Records from a data collection:

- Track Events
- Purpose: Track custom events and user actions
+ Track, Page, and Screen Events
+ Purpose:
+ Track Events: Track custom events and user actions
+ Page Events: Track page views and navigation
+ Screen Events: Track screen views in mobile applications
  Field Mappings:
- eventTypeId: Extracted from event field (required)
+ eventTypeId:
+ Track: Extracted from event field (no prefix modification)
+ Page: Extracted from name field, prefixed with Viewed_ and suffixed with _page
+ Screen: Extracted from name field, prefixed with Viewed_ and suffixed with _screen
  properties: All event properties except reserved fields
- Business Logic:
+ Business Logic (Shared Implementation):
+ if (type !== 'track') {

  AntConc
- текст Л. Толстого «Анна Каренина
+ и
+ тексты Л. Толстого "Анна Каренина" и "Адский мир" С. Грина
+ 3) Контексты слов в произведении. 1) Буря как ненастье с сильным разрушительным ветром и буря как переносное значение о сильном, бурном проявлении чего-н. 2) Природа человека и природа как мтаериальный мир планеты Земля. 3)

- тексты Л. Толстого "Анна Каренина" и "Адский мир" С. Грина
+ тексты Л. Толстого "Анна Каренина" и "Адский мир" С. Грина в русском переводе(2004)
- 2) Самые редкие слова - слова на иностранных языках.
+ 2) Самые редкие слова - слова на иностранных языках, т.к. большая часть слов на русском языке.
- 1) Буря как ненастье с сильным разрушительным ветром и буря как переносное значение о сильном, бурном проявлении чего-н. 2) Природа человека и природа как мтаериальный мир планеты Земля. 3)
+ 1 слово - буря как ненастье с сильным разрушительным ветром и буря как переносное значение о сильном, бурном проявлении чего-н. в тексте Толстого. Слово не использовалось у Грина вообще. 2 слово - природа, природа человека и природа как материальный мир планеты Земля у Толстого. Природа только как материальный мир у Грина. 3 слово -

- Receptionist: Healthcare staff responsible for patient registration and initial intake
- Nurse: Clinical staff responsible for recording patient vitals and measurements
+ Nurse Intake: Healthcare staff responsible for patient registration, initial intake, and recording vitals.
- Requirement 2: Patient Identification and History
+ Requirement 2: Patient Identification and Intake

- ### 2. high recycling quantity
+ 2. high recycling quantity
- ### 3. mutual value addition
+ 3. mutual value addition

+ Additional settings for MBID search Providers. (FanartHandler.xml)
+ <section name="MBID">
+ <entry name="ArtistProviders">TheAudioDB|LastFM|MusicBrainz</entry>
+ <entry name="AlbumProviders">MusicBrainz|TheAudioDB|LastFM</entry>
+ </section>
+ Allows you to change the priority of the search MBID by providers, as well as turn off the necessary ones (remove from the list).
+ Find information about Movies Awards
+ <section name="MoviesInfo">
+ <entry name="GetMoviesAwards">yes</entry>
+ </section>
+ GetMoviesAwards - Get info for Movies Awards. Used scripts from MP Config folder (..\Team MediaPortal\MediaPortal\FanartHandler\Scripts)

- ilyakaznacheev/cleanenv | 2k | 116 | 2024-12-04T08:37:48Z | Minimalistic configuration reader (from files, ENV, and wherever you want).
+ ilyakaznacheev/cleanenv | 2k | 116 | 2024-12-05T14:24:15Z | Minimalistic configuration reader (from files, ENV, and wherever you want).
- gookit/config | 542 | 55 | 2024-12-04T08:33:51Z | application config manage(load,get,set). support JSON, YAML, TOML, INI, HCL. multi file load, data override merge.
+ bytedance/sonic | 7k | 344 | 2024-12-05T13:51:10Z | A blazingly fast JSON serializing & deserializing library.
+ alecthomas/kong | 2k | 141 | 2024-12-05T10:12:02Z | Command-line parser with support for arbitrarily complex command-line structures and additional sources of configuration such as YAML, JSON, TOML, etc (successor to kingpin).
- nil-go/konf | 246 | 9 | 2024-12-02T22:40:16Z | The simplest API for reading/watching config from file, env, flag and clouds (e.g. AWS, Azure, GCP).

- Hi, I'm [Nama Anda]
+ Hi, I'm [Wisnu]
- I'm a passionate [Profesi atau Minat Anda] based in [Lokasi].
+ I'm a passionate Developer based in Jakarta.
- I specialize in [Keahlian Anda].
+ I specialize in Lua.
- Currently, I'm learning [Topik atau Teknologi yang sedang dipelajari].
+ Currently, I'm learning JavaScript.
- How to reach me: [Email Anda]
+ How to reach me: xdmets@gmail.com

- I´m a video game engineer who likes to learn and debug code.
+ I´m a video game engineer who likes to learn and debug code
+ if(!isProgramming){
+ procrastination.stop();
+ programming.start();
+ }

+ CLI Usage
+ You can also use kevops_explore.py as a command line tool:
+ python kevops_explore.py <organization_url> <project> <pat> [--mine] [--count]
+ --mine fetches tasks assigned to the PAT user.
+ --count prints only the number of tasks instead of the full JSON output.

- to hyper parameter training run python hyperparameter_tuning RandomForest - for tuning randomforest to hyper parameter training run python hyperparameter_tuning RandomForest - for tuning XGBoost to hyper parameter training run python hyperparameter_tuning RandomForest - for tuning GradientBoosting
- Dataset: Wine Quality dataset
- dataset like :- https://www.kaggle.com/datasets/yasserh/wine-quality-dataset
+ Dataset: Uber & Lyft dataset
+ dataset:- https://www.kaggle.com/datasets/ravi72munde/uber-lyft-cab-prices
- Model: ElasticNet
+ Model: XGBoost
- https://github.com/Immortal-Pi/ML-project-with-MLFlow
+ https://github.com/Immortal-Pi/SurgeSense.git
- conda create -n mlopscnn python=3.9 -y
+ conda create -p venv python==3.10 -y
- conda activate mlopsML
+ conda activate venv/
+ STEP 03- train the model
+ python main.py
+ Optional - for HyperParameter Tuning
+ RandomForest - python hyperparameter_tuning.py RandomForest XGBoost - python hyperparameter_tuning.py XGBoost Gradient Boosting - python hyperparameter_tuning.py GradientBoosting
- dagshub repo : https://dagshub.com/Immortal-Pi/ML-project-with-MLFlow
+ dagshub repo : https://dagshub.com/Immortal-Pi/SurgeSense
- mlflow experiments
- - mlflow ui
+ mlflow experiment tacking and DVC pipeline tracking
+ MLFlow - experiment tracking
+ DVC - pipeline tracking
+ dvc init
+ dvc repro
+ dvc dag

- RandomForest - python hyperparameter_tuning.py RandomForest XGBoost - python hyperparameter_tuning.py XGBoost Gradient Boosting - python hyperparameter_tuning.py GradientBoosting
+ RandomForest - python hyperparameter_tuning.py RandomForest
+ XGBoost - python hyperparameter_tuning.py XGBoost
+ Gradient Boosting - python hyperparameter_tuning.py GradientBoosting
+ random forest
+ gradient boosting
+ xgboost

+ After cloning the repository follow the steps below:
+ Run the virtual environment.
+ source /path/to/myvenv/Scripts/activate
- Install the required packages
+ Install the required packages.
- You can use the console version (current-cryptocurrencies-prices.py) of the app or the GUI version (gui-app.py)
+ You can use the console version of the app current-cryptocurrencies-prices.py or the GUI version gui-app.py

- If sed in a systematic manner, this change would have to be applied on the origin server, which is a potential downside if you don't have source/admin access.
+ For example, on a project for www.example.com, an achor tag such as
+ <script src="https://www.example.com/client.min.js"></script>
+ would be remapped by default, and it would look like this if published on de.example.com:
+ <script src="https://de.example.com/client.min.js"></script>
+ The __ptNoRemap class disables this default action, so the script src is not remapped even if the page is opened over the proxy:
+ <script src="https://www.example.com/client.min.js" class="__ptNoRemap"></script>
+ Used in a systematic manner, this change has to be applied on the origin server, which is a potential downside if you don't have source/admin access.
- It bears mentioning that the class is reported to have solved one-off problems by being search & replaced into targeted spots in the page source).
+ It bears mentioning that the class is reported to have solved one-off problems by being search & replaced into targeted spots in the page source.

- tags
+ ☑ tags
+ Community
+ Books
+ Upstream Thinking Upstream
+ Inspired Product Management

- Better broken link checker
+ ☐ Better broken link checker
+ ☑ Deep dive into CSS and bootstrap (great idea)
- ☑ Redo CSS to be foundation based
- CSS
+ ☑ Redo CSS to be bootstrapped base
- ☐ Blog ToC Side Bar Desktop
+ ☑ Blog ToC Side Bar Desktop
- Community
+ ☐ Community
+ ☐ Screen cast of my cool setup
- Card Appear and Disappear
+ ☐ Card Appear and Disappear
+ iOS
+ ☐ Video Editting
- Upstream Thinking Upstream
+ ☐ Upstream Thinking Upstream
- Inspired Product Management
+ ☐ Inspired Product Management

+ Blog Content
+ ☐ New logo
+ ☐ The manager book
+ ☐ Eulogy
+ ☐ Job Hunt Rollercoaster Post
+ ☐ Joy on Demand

**Task instructions**. Once you have identified the lines above that contain "origin", copy each of them.

**Your solution**.
- If sed in a systematic manner, this change would have to be applied on the origin server, which is a potential downside if you don't have source/admin access.
+ Used in a systematic manner, this change has to be applied on the origin server, which is a potential downside if you don't have source/admin access.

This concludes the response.